------ Excerpted records ------

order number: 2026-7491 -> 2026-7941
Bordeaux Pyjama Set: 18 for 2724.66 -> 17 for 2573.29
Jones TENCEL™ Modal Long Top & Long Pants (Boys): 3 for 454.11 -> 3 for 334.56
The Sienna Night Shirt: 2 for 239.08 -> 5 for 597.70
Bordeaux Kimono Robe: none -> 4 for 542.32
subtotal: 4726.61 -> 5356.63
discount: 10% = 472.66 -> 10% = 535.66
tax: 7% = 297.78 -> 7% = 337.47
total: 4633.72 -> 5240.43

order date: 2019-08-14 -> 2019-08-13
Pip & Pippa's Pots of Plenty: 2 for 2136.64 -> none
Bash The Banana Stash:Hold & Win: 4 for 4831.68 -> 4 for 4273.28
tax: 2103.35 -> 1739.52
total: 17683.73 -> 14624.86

------
------ Excerpted records ------

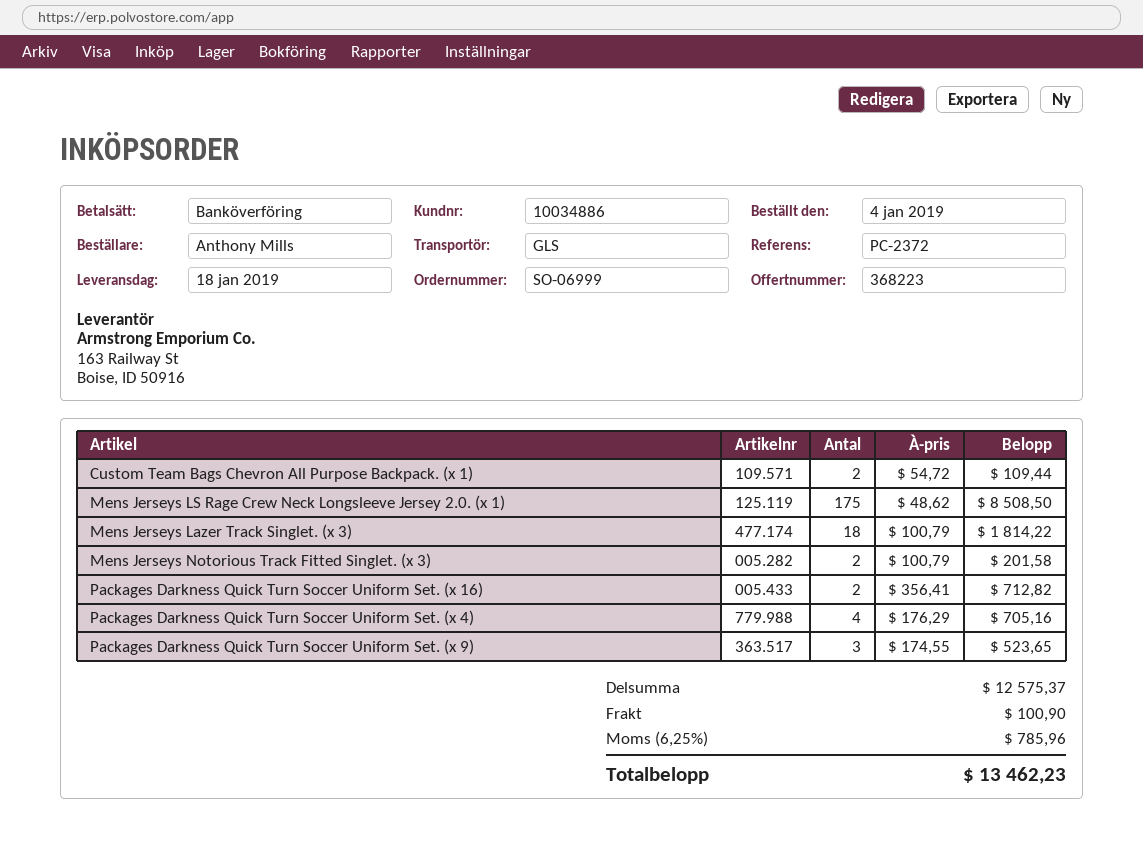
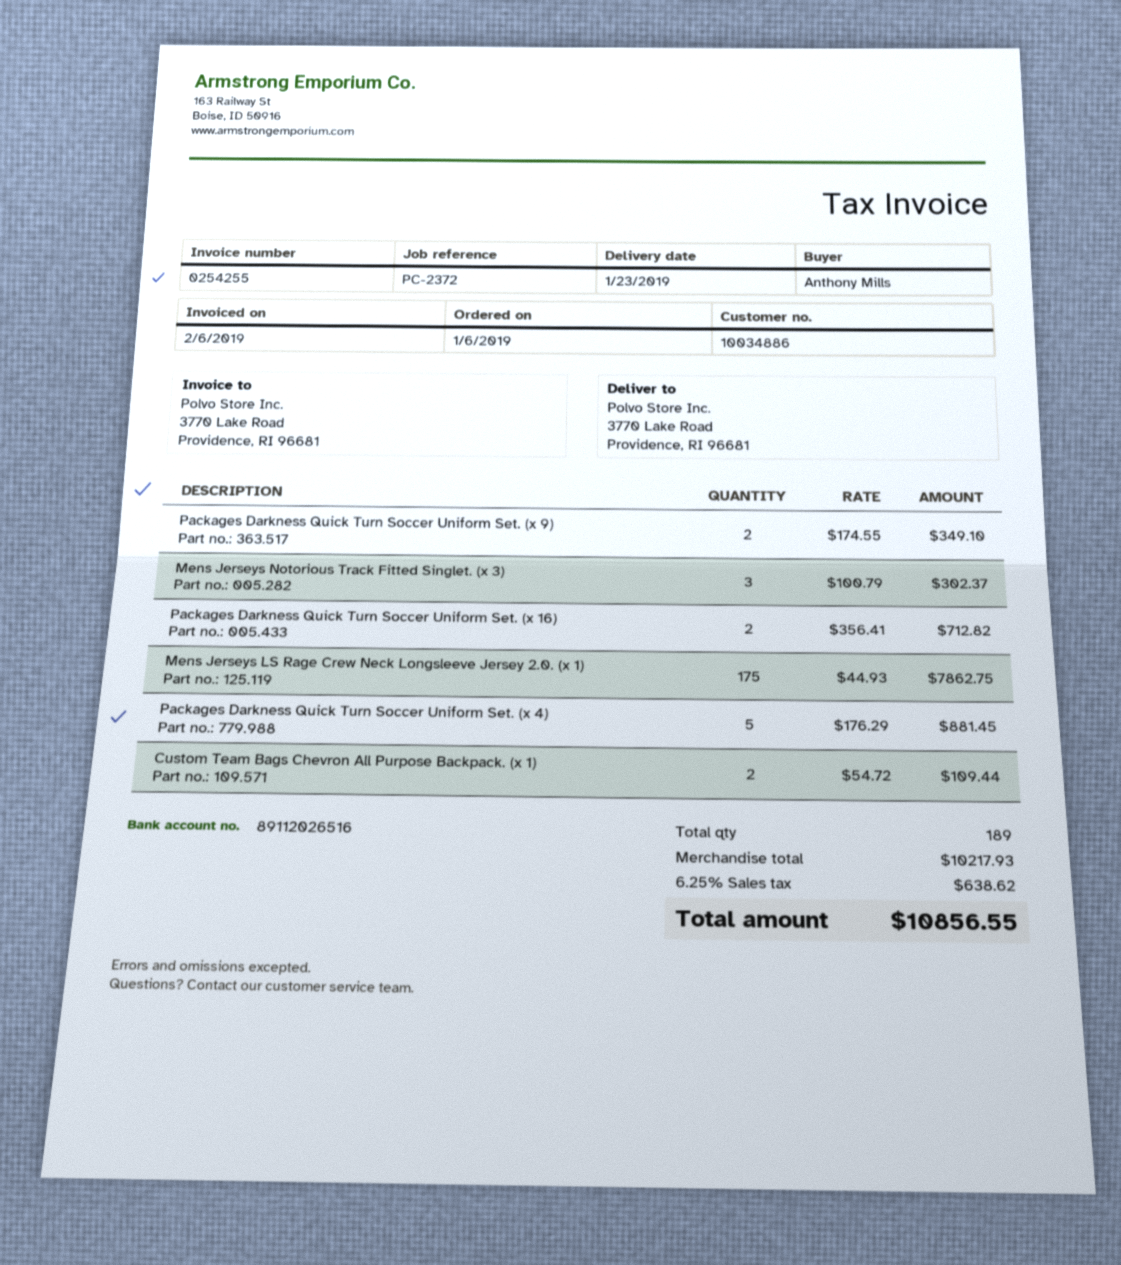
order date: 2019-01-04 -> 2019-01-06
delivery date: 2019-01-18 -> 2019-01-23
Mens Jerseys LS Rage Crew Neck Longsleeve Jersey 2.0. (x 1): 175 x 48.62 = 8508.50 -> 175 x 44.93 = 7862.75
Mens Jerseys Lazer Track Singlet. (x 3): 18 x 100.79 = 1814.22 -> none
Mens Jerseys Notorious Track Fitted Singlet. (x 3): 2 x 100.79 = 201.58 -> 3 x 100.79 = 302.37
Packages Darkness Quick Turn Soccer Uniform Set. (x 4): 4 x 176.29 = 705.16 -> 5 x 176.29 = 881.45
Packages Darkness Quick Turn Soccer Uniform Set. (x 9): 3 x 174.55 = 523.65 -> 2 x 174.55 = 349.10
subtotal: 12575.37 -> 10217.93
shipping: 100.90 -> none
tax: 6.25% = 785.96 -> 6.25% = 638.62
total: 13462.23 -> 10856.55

------
------ Excerpted records ------

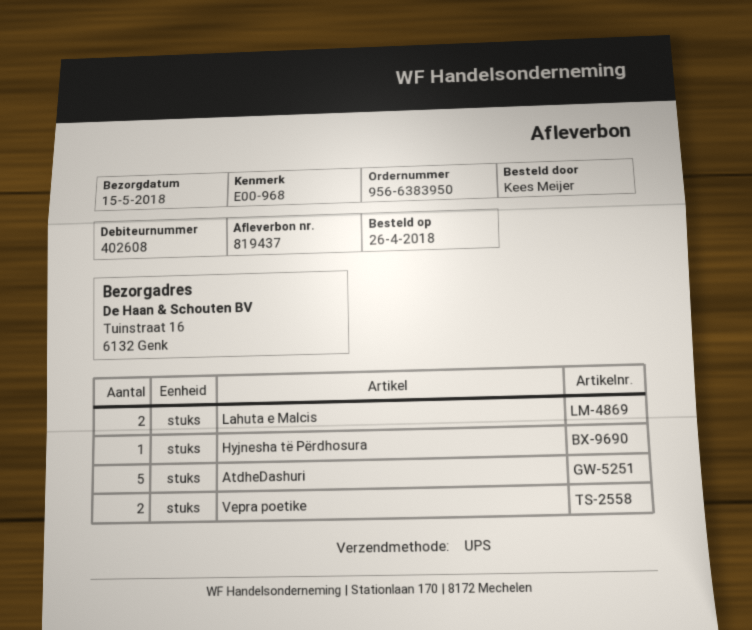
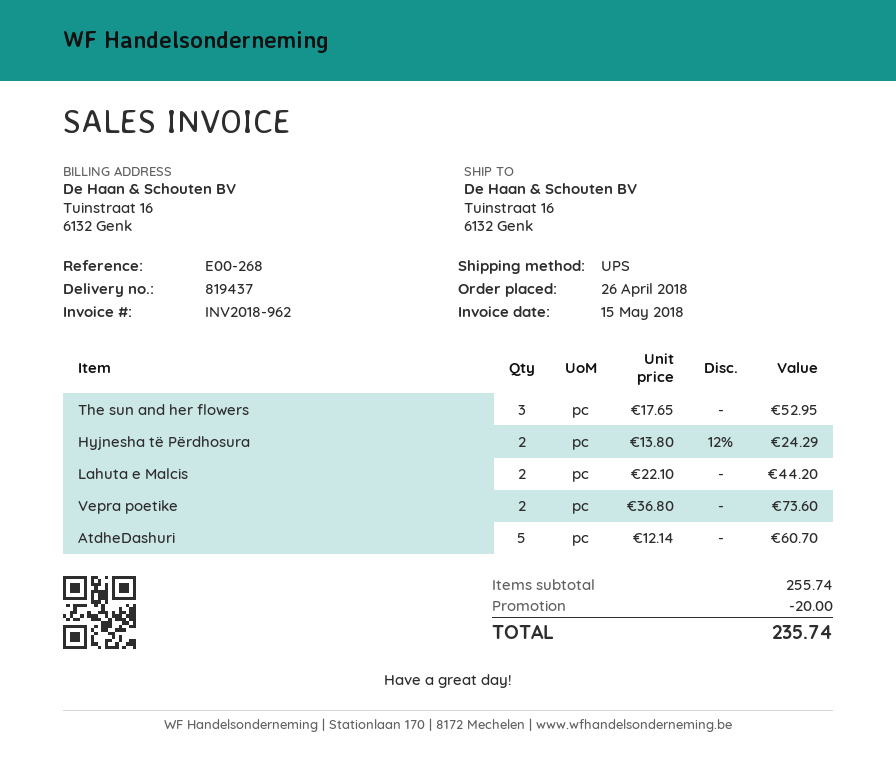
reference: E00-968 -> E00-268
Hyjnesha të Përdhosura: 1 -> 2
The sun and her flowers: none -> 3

------

Exercise aim:
Write out exactly the lines that fall from the line with "Mens Jerseys Notorious" to the line with "Packages Darkness Quick Turn Soccer Uniform Set. (x 9): 3" in the records above, keeping both ends.

Response:
Mens Jerseys Notorious Track Fitted Singlet. (x 3): 2 x 100.79 = 201.58 -> 3 x 100.79 = 302.37
Packages Darkness Quick Turn Soccer Uniform Set. (x 4): 4 x 176.29 = 705.16 -> 5 x 176.29 = 881.45
Packages Darkness Quick Turn Soccer Uniform Set. (x 9): 3 x 174.55 = 523.65 -> 2 x 174.55 = 349.10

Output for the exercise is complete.